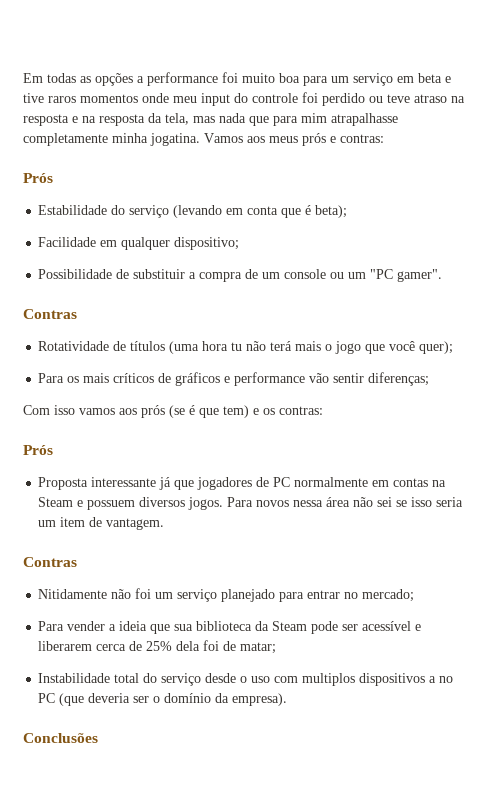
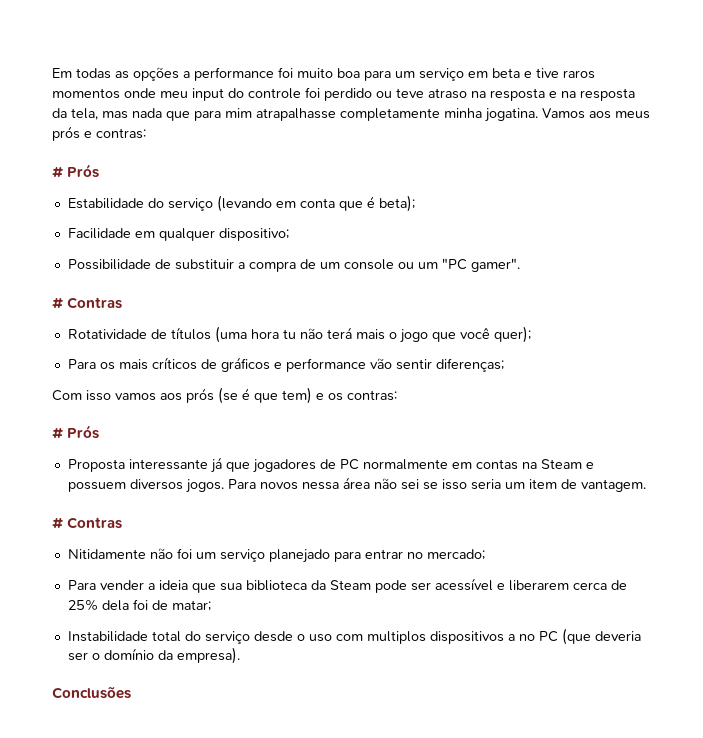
  Vamos aos meus prós e contras:
- Prós
+ # Prós
  Possibilidade de substituir a compra de um console ou um "PC gamer".
- Contras
+ # Contras
  Com isso vamos aos prós (se é que tem) e os contras:
- Prós
+ # Prós
  Para novos nessa área não sei se isso seria um item de vantagem.
- Contras
+ # Contras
::::
WHAT THIS TASK INVOLVES → Images stay out; everything else in the records must be given again exactly.

ANSWER SPACE →
  Vamos aos meus prós e contras:
- Prós
+ # Prós
  Possibilidade de substituir a compra de um console ou um "PC gamer".
- Contras
+ # Contras
  Com isso vamos aos prós (se é que tem) e os contras:
- Prós
+ # Prós
  Para novos nessa área não sei se isso seria um item de vantagem.
- Contras
+ # Contras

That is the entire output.